ジョージ・オーウェル、という人の本を読みました。一九八四年[新訳版] (ハヤカワepi文庫)

きっかけは、すこし前に読んだ2冊の本(※1)のなかで目にしたからというだけのことで、また、買ってすぐに他のことで忙しくなったこともあり、数か月ほったらかしにしておいたものを、最近になってようやく自由な時間がつくれたので、数か月前に読んだところから、続きを読みました。

おもしろいというか、不思議なのは、数か月の休憩をはさんでも、それまでの物語をだいたい思いだせたところです。自分に起こったことをあまり覚えないようにしているわたしの癖を考えると、この物語自体に、忘れられないものがあったのかもしれません。

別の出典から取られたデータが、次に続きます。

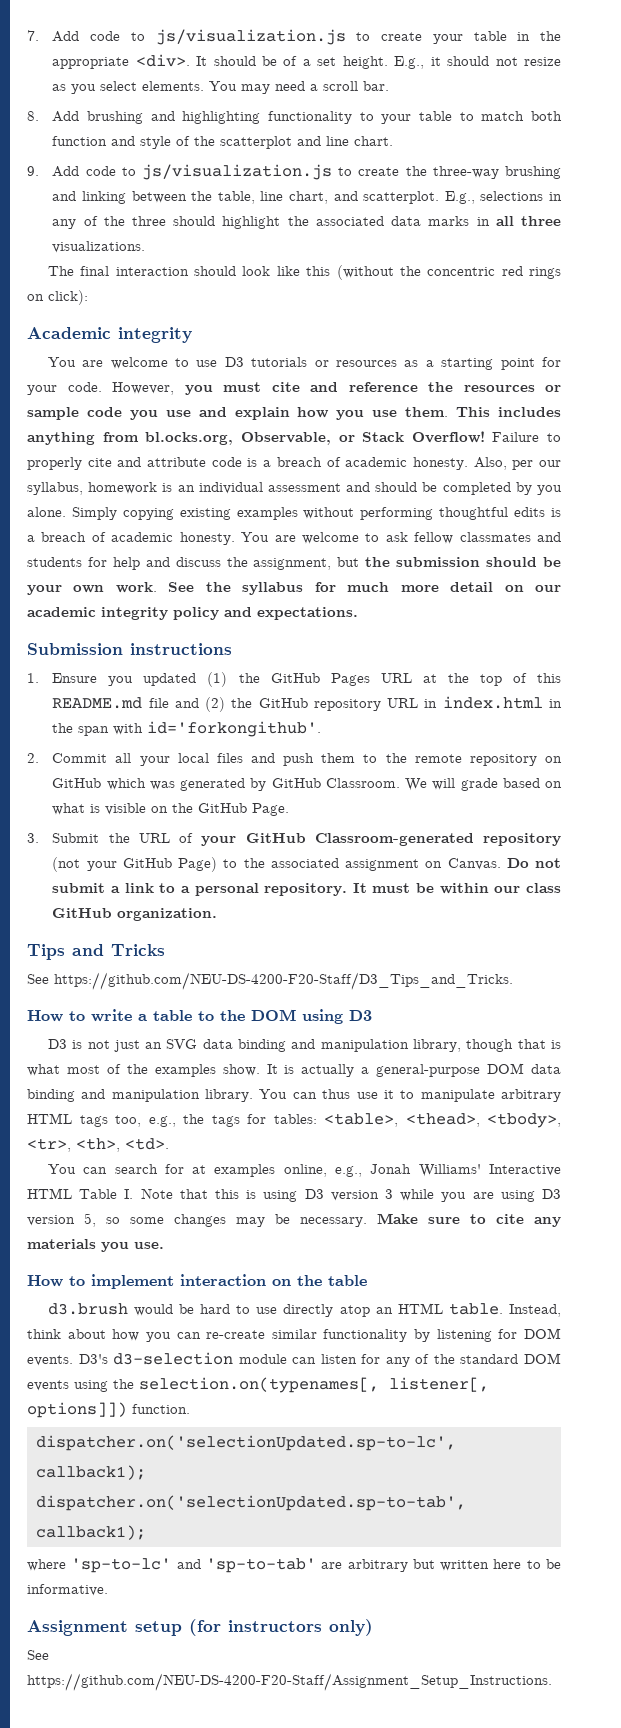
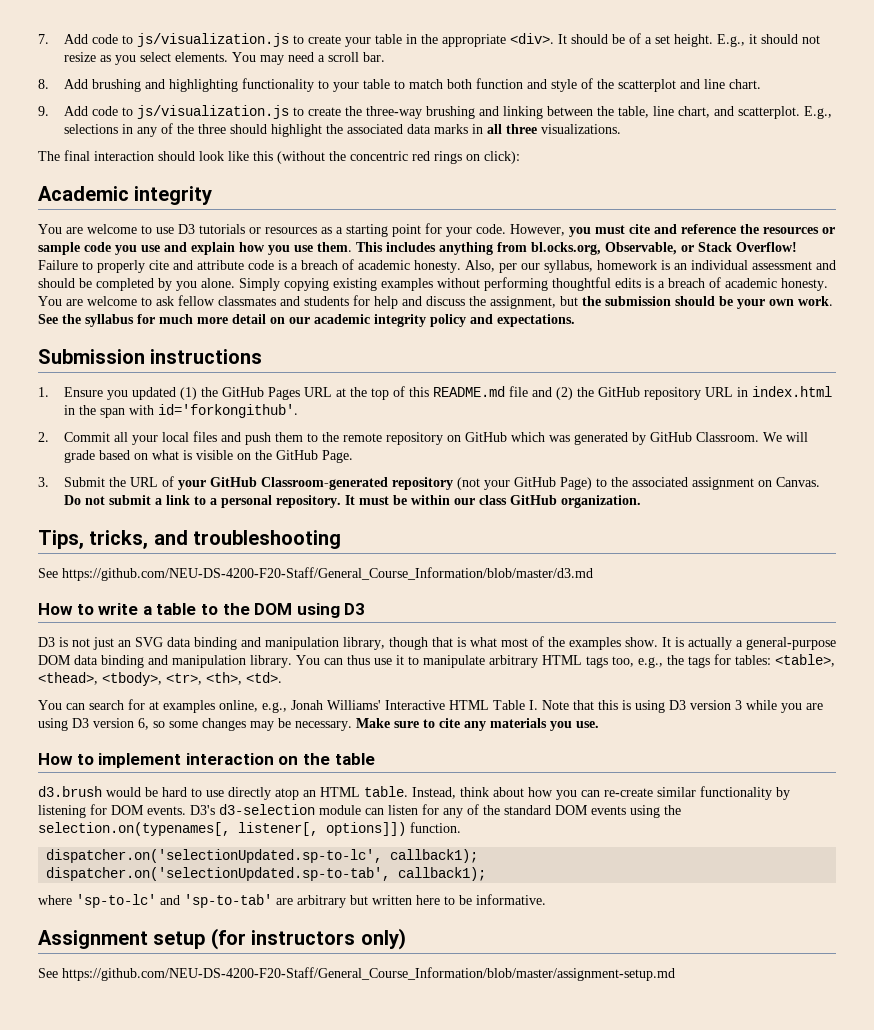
[27,944,165,960] [27,972,513,990] Tips and Tricks // See https://github.com/NEU-DS-4200-F20-Staff/D3_Tips_and_Tricks. -> [38,530,342,549] [38,567,593,581] Tips, tricks, and troubleshooting // See https://github.com/NEU-DS-4200-F20-Staff/General_Course_Information/blob/master/d3.md
[84,1213,96,1227] 5, -> [138,718,149,730] 6,
[27,1673,552,1691] https://github.com/NEU-DS-4200-F20-Staff/Assignment_Setup_Instructions. -> [62,967,675,981] https://github.com/NEU-DS-4200-F20-Staff/General_Course_Information/blob/master/assignment-setup.md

あるところまではサスペンスのようなぞくぞくした感じをたのしんでいましたが、いつからか、なんともいいがたいところへ連れていかれ、――

あまりの読後感に著者のことをもう少し知りたくなったので、ほかの本も読んでみようと思いちらほらさがしていると、ヘンリー・ミラーという人の評論をしていることがわかり、そして、そのヘンリー・ミラー氏は、ある本のなかでジョージ・オーウェル氏のことをこんなふうに書いていました。

彼がパリへ来たときに二、三度会っている会っているだろう。彼を友達とまではいえない、たまたま面識があったというだけだな。しかし、彼の『パリ、ロンドン放浪記』には夢中になった。あれは古典だと思う。私にとって、いまだに最良の本だ。オーウェルってのは、彼なりにすばらしい奴だと思うけど、最終的には馬鹿な奴だ。多くのイギリス人がそうであるように彼も理想主義者だけど、私には馬鹿な理想主義者だというふうな気がする。いってみれば、主義に忠実な人物なんで、主義を守る奴は退屈だな。


ヘンリー・ミラー氏は、さらにいいます。

政治ってものはまったくきたならしい腐敗した世界だと思っている。政治からは何も得られない。政治は、すべてを下品にするものだ。


ひとりひとりの人間を包んでいる状況や時代のようなものは、考えたかたや表現のスタイルに影響をあたえると思いますので、また、他人の考えていることは、100%推測しかできませんので、すべてをかんたんに受けとめることはできませんが、ここまでの発言をできる人が、どういった作品を自身でつくりあげているのか、ということに興味がでてきました。また一冊、読んでみたい本がふえました。

そして、今回読んだ『一九八四年』の巻末には、トマス・ピンチョン氏の解説がついていて、それによると、ジョージ・オーウェル氏は、ある著書のなかで、こういったそうです。

『動物農場』は、自分が何を書いているかをはっきりと意識しながら、政治的意図と芸術的意図を融合してひとつの統一体を作ろうと試みた最初の本だった。


この二人の作家の個性が、ジョージ・オーウェル氏の政治と、ヘンリー・ミラー氏の非政治が衝突している感じです。それでいてお互いに、認めあっているようにみえるところもあります。

他人の評価がどうあれ、わたしからしてみれば、すごい作品だったということはかわりません。